Required action: Locate each line below that includes "none" and reproduce it.

Task input:
=== Section Start ===
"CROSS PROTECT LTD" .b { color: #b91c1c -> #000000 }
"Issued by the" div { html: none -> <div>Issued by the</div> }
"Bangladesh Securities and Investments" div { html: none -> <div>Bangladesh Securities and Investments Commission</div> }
=== Section End ===
=== Section Start ===
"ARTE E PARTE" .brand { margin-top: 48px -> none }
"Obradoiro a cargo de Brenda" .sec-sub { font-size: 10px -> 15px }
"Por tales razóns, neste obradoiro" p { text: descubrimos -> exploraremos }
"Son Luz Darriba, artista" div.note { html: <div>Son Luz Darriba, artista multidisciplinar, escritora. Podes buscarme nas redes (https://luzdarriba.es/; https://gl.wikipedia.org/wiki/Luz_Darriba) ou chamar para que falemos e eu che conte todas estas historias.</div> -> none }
=== Section End ===
Result of the task:
"Issued by the" div { html: none -> <div>Issued by the</div> }
"Bangladesh Securities and Investments" div { html: none -> <div>Bangladesh Securities and Investments Commission</div> }
"ARTE E PARTE" .brand { margin-top: 48px -> none }
"Son Luz Darriba, artista" div.note { html: <div>Son Luz Darriba, artista multidisciplinar, escritora. Podes buscarme nas redes (https://luzdarriba.es/; https://gl.wikipedia.org/wiki/Luz_Darriba) ou chamar para que falemos e eu che conte todas estas historias.</div> -> none }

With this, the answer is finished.